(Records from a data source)

|---|

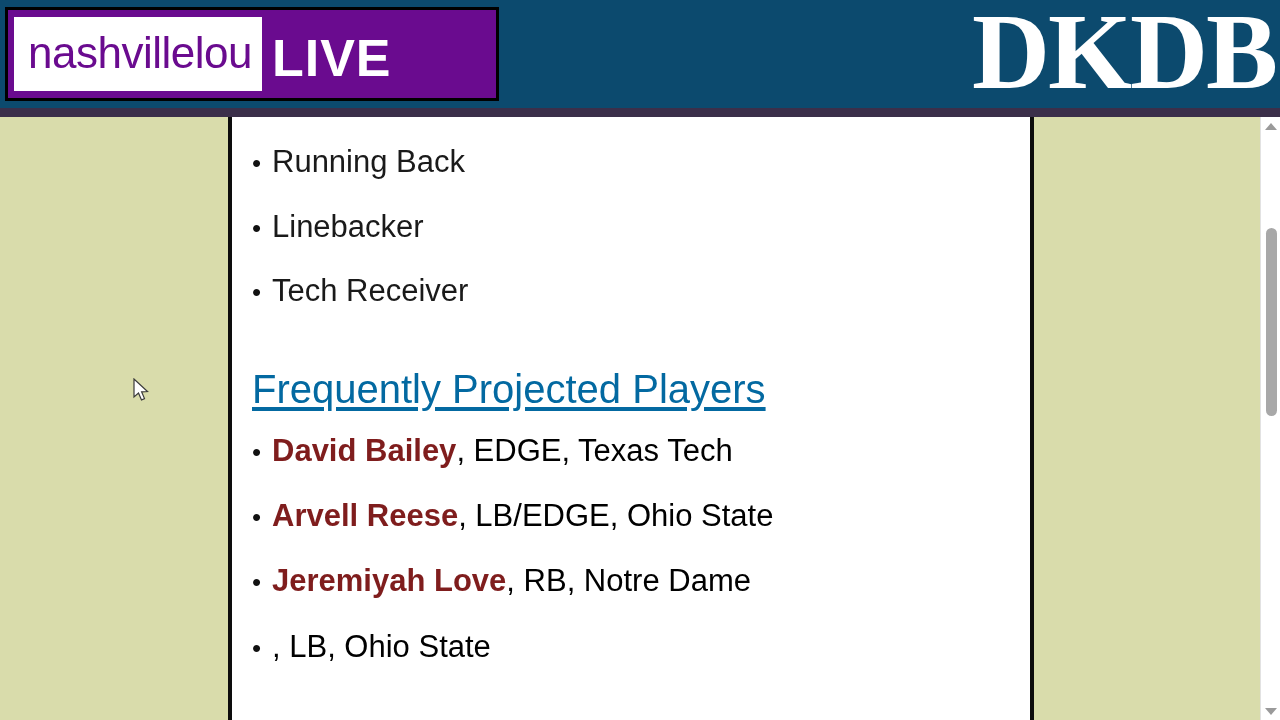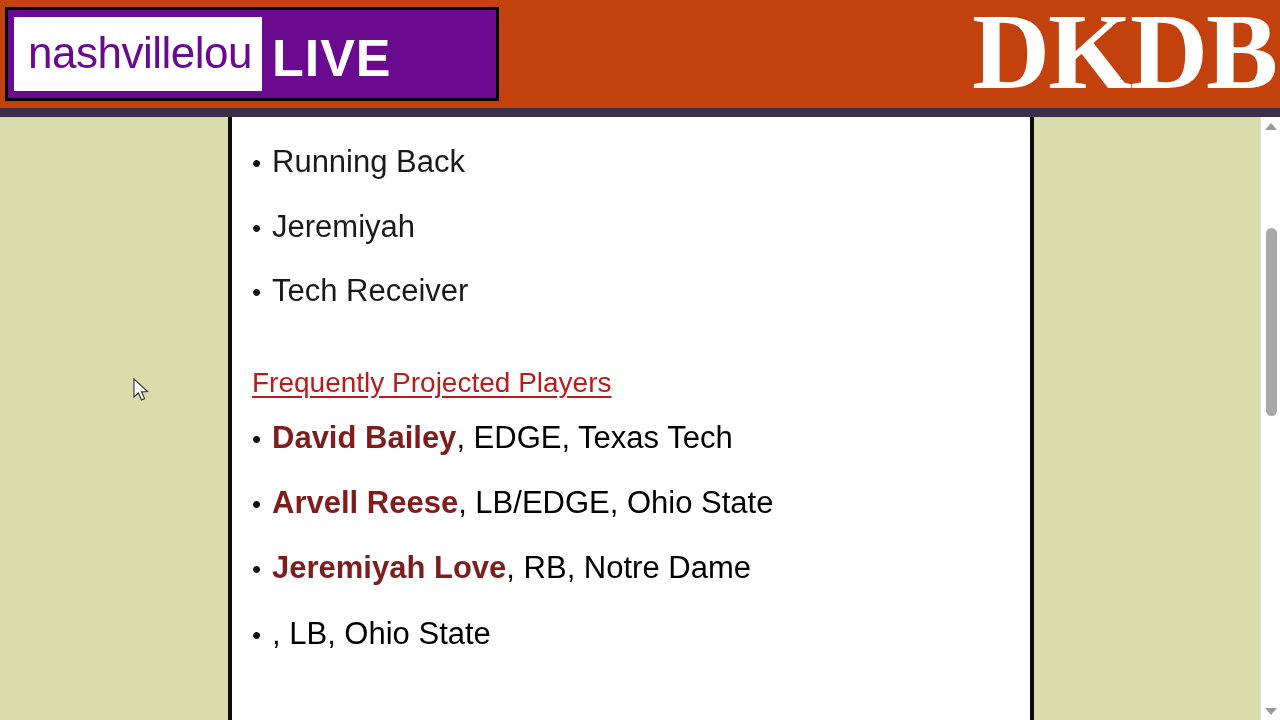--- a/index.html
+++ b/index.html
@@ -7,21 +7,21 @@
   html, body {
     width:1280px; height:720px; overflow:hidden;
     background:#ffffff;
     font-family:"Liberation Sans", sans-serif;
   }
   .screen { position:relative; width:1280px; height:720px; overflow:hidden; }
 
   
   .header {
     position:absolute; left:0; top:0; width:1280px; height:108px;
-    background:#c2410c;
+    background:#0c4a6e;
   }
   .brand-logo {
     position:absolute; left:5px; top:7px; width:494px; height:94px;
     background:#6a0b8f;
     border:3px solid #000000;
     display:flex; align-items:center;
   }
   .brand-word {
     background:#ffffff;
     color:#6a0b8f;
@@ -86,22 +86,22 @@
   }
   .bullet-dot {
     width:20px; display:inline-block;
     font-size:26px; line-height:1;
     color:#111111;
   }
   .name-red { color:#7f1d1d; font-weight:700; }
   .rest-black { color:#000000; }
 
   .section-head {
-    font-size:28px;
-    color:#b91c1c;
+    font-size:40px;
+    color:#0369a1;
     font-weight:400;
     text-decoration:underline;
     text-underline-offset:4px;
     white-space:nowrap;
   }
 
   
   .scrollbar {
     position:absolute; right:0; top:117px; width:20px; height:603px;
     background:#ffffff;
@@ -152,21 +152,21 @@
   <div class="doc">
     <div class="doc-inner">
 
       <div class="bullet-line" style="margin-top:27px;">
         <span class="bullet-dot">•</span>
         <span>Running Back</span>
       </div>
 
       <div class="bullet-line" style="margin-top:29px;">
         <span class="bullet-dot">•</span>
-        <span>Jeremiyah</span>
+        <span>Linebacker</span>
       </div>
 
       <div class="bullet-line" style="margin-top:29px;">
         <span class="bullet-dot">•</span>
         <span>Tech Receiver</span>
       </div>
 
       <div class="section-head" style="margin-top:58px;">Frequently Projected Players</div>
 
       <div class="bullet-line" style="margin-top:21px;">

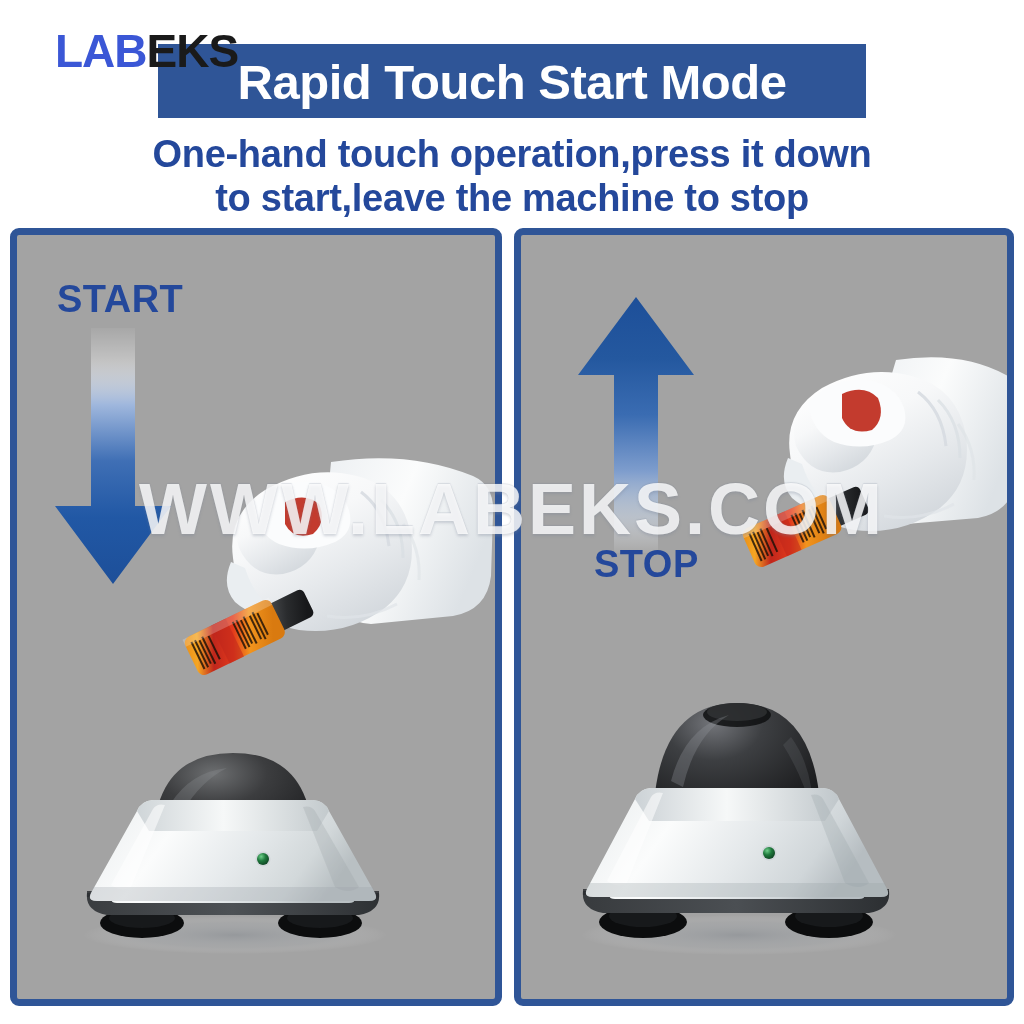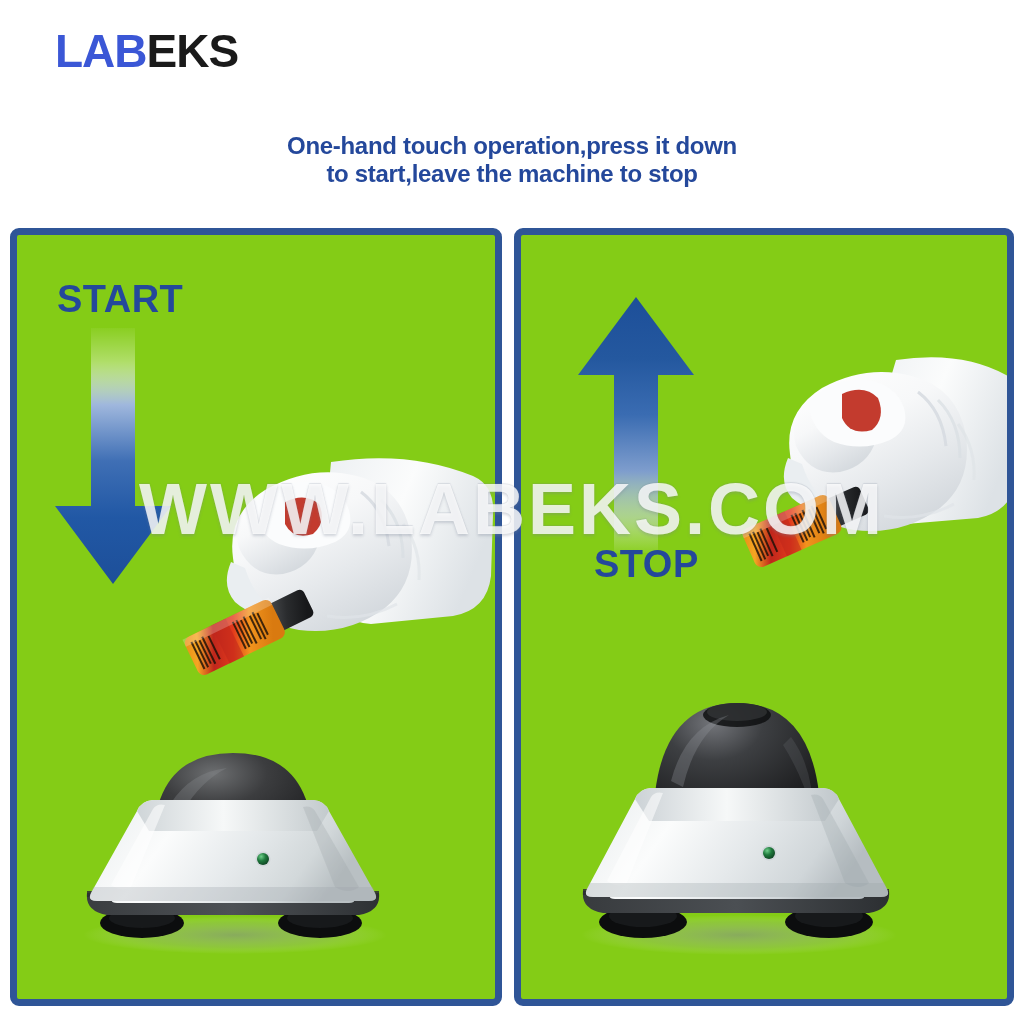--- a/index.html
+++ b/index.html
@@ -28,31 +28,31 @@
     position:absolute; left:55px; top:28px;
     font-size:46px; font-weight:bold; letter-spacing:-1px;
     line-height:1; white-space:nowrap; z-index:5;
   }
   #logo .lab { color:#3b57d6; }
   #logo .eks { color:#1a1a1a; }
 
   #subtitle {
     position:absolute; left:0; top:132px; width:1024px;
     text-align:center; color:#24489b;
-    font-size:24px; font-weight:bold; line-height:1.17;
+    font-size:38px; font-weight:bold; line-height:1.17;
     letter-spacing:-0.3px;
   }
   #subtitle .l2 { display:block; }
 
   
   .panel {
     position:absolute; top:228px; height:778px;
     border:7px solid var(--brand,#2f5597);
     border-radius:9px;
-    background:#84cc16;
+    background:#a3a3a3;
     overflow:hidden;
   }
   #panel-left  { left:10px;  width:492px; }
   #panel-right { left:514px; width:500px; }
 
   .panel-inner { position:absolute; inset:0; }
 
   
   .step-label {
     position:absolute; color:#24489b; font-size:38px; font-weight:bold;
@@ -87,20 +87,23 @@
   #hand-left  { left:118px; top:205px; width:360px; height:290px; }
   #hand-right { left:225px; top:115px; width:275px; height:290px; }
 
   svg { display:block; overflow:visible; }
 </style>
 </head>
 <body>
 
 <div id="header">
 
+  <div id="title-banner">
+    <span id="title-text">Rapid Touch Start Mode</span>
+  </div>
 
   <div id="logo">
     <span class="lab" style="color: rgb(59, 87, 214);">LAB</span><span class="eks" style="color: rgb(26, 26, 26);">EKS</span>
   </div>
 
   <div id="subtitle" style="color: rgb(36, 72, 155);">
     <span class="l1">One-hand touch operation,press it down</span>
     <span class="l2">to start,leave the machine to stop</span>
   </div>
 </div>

|---|

* _Required action_
Only lines containing "align" belong in the answer; copy every such line from the records.

* _Answer to this problem_
     display:flex; align-items:center;
     text-align:center; color:#24489b;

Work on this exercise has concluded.